[Web interface edit records]
——————

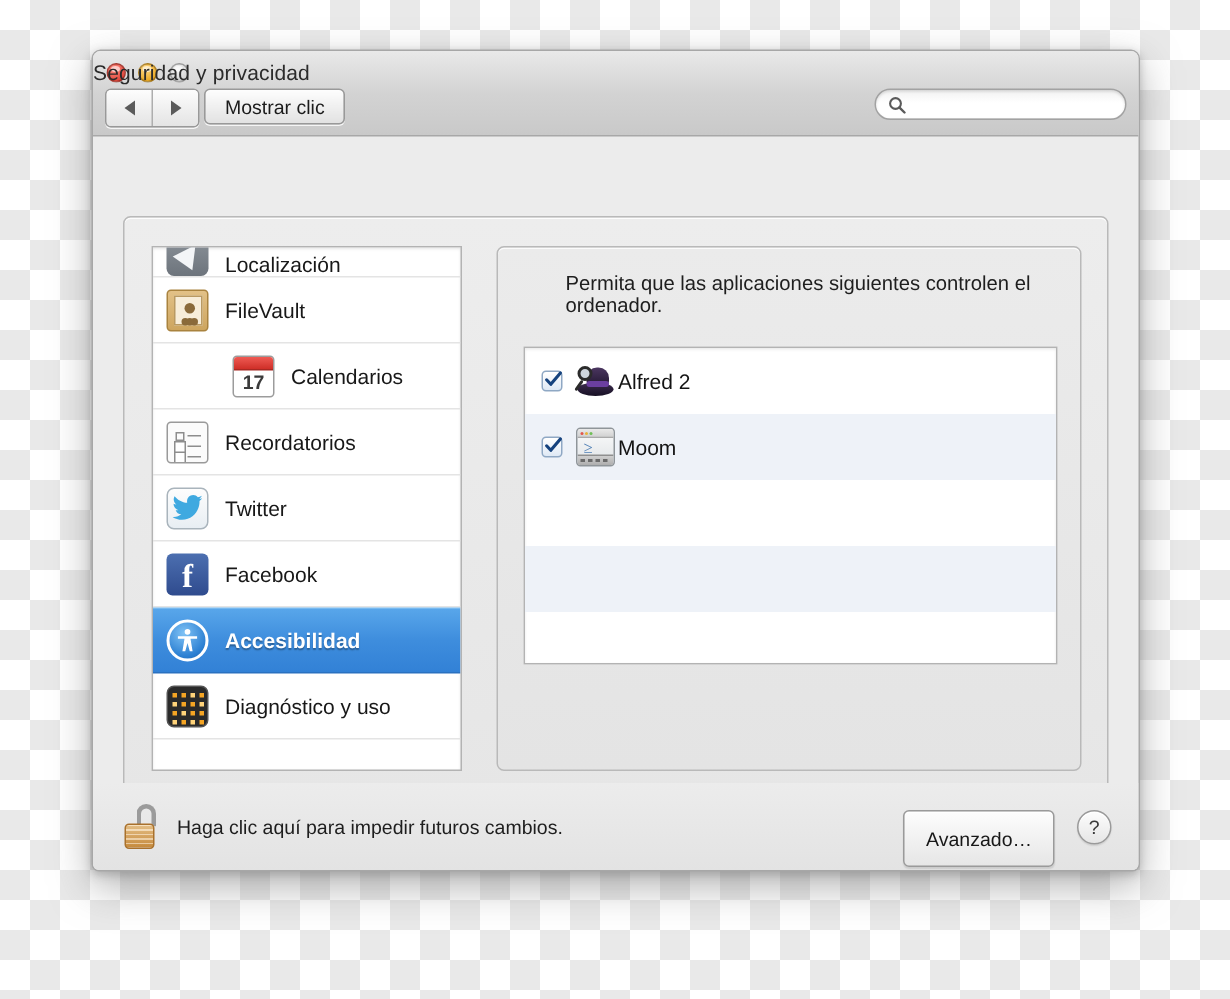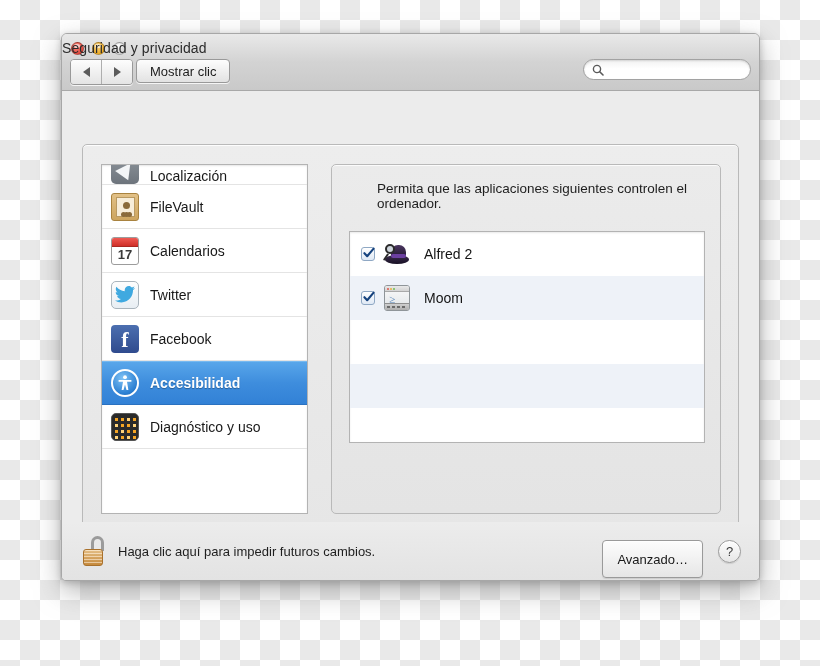"17" .ic-cal { margin-left: none -> 44px }
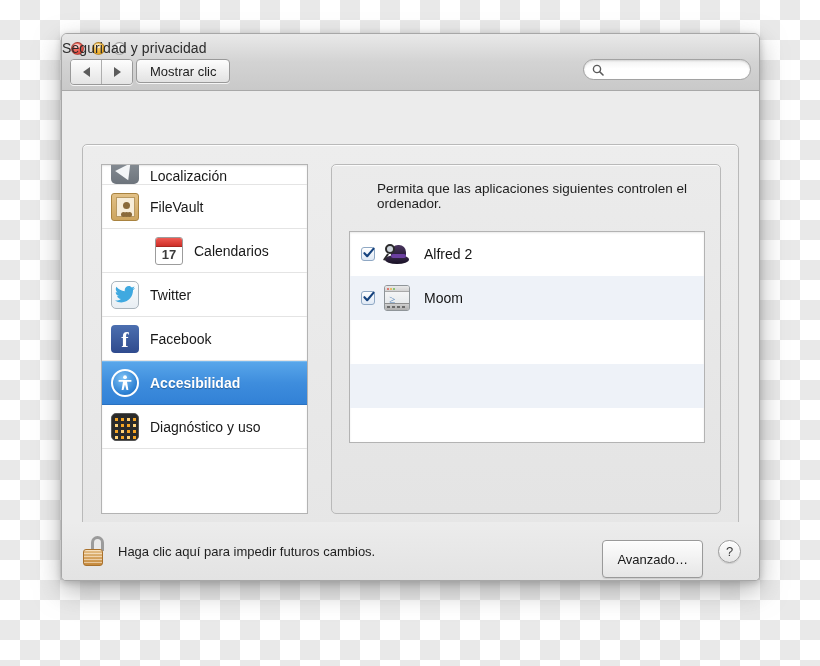"Alfred 2" .app-row .app-name { margin-left: 14px -> 2px }
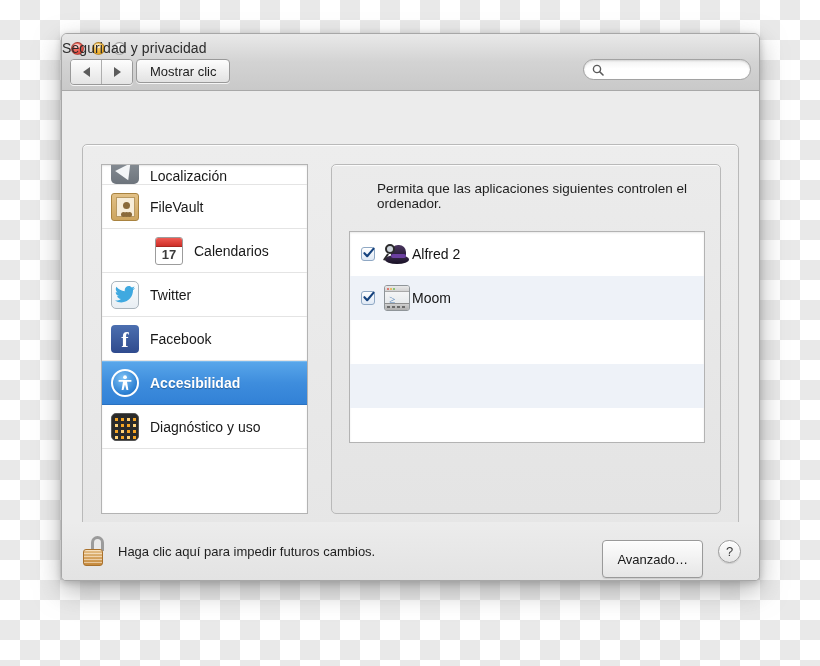"Recordatorios" div.sb-item { html: none -> <div> <div></div> <div>Recordatorios</div> </div> }
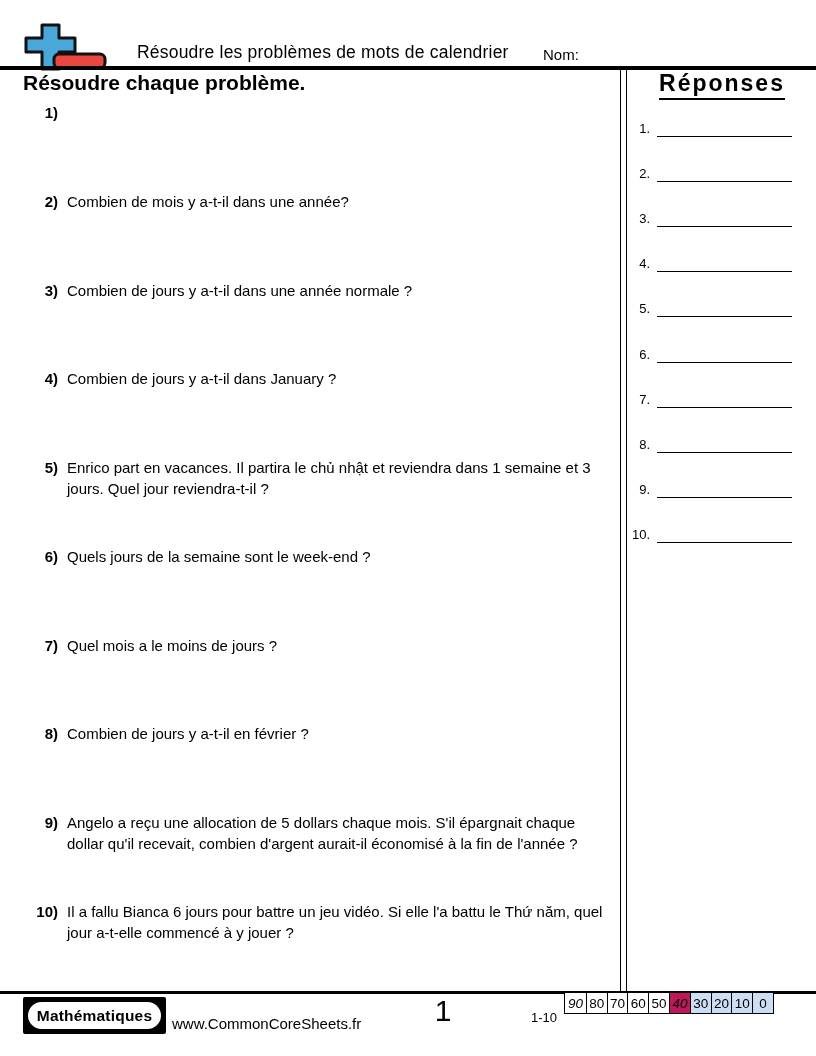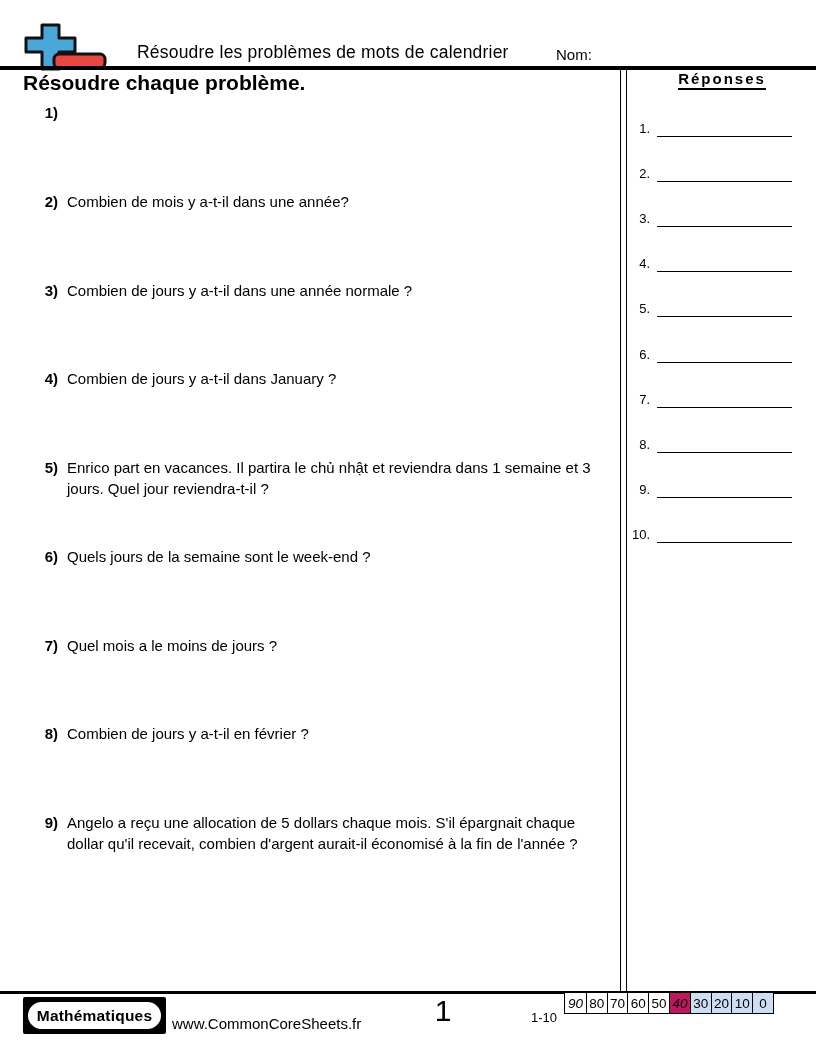"Nom:" .name-label { left: 556px -> 543px }
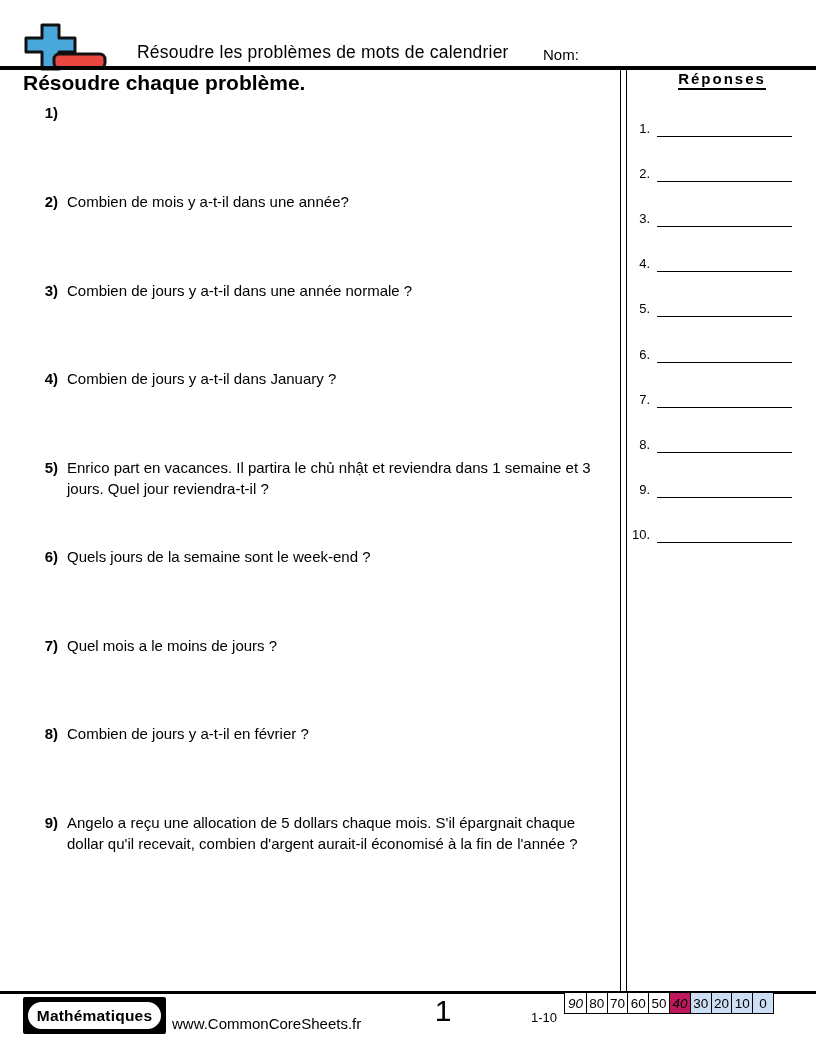"Réponses" .answers-title { font-size: 15px -> 23px }
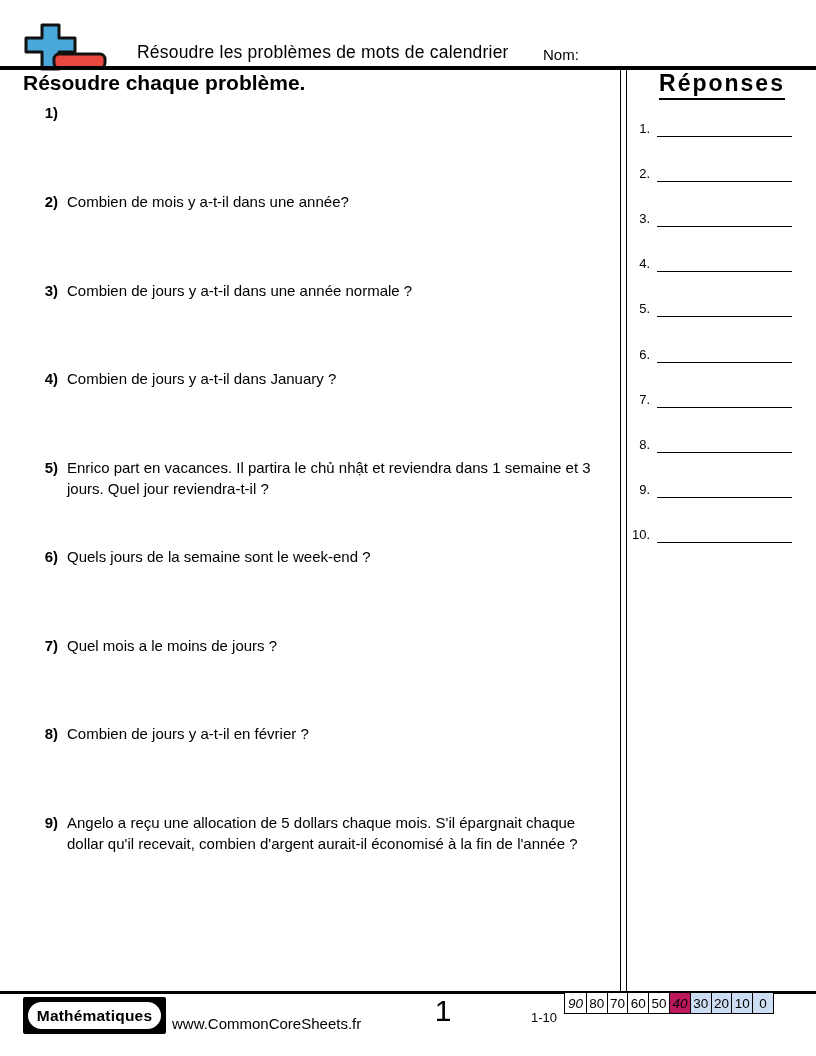"10)" div.problem { html: none -> <div> <span>10)</span> <span>Il a fallu Bianca 6 jours pour battre un jeu vidéo. Si elle l'a battu le Thứ năm, quel jour a-t-elle commencé à y jouer ?</span> </div> }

——————

● What you should do: Give back exactly the lines from the line with "font-size: 15px ->" through the end of the records, both included; keep all pictures out.

● Solution for this problem:
"Réponses" .answers-title { font-size: 15px -> 23px }
"10)" div.problem { html: none -> <div> <span>10)</span> <span>Il a fallu Bianca 6 jours pour battre un jeu vidéo. Si elle l'a battu le Thứ năm, quel jour a-t-elle commencé à y jouer ?</span> </div> }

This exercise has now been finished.